Throughout the listing that follows, find each line with the word "letter" and copy it.

╭──

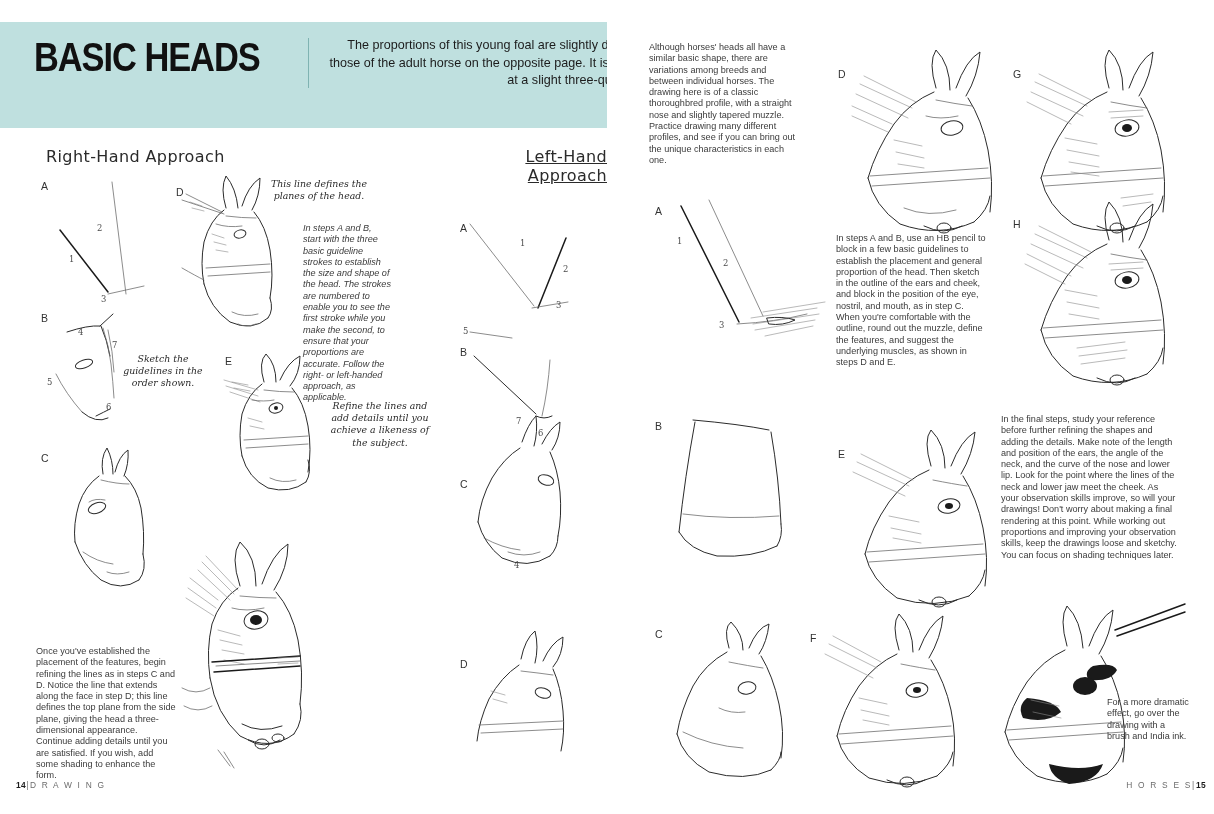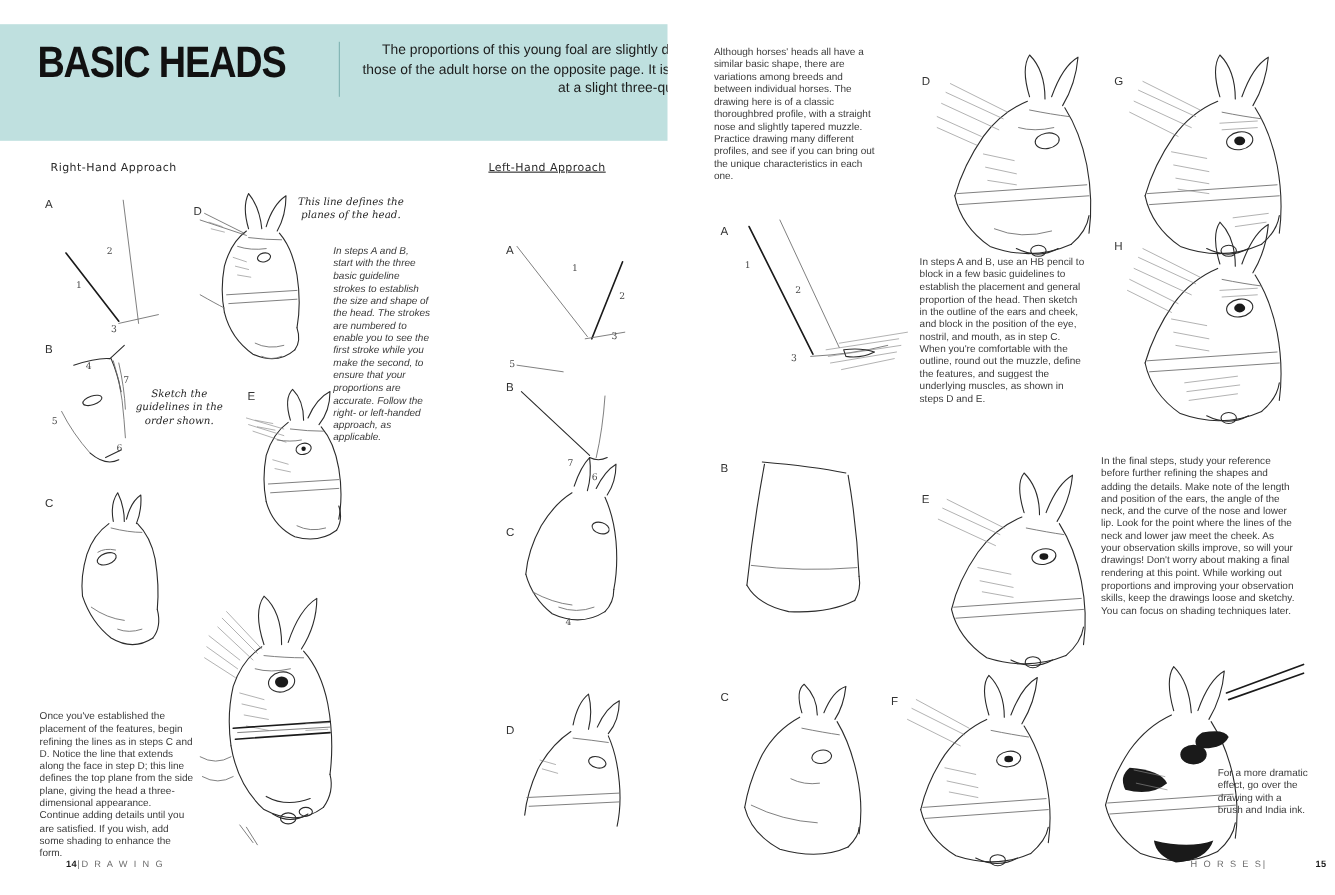--- a/index.html
+++ b/index.html
@@ -88,7 +88,7 @@
   .hand-head {
     position: absolute;
     font-family: "DejaVu Sans", sans-serif;
-    font-size: 10px;
+    font-size: 16px;
     letter-spacing: 0.4px;
     color: #2a2a2a;
     text-align: right;

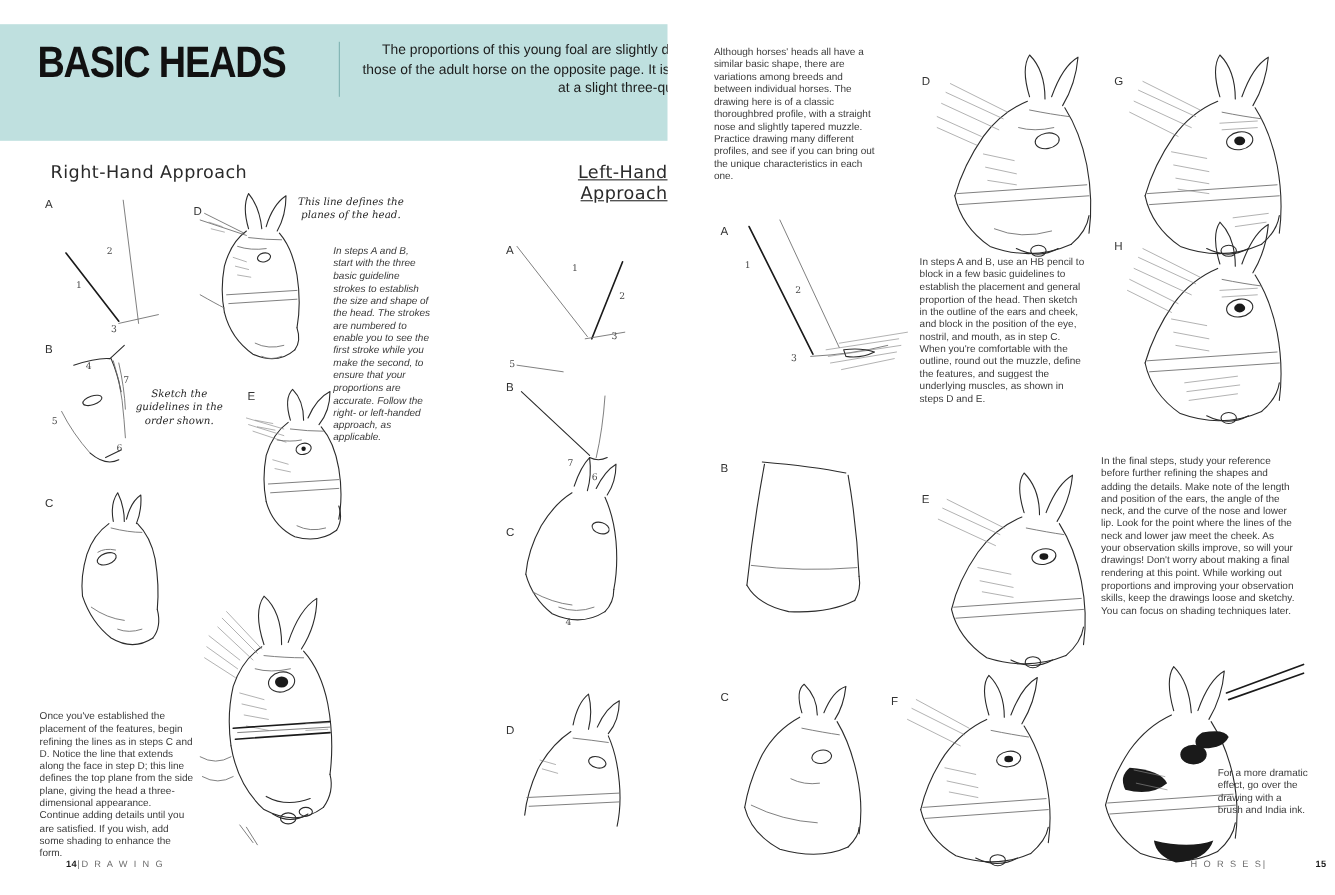--- a/index.html
+++ b/index.html
@@ -245,6 +245,7 @@
     </svg>
   </div>
 
+  <div class="hand-text" style="left:325px; top:400px; width:110px;">Refine the lines and add details until you achieve a likeness of the subject.</div>
 
   <div class="sketch" style="left:182px; top:538px;">
     <svg width="200" height="230" viewBox="0 0 200 230">

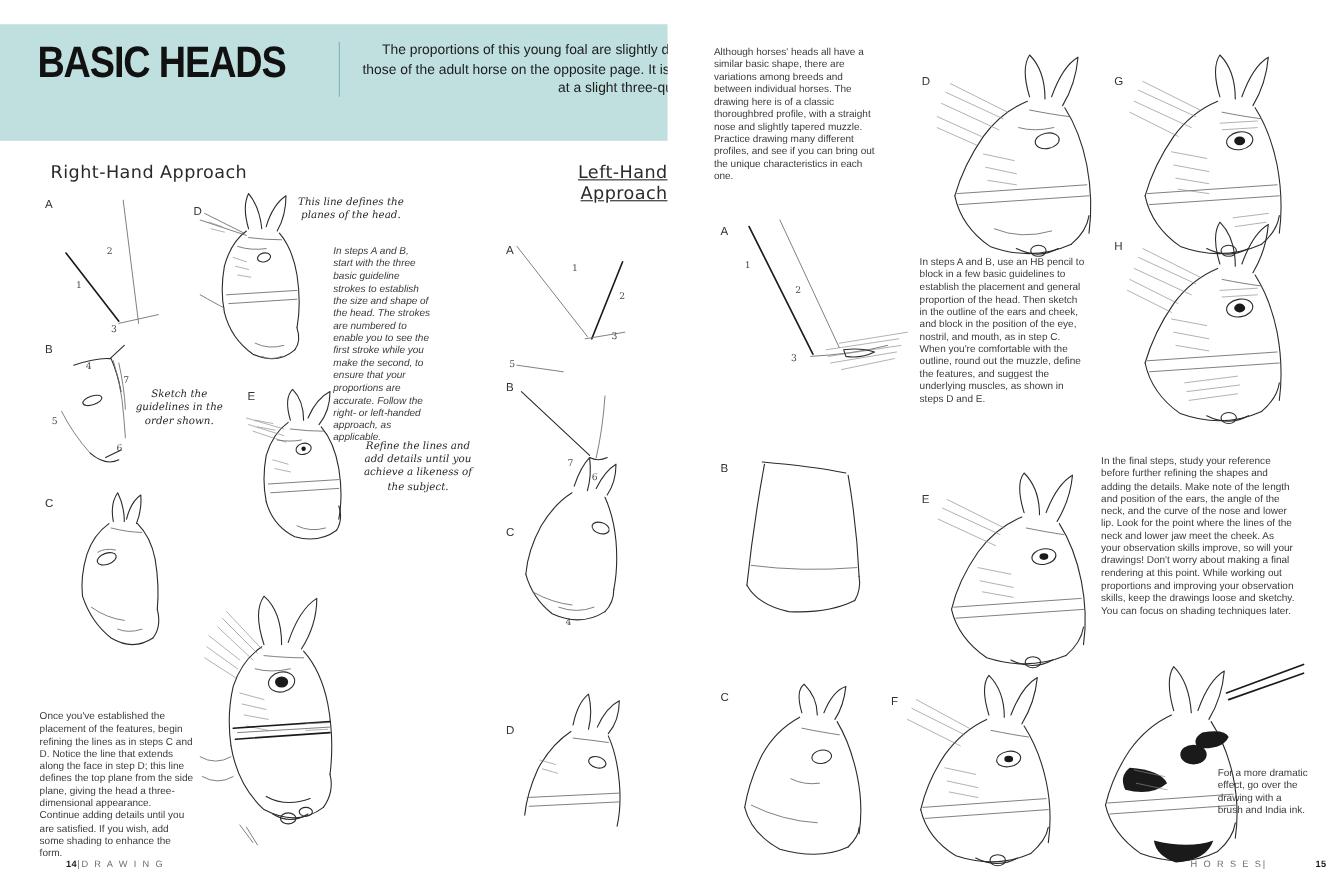--- a/index.html
+++ b/index.html
@@ -116,7 +116,7 @@
   }
   .footer-left  { left: 16px; }
   .footer-right { right: 8px; }
-  .footer b { color: #1c1c1c; letter-spacing: 0.4px; font-weight: 700; margin-left: 44px; }
+  .footer b { color: #1c1c1c; letter-spacing: 0.4px; font-weight: 700; }
 
   
   .sketch {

╰──

FINISHED EXERCISE.
     letter-spacing: 0.4px;
-  .footer b { color: #1c1c1c; letter-spacing: 0.4px; font-weight: 700; margin-left: 44px; }
+  .footer b { color: #1c1c1c; letter-spacing: 0.4px; font-weight: 700; }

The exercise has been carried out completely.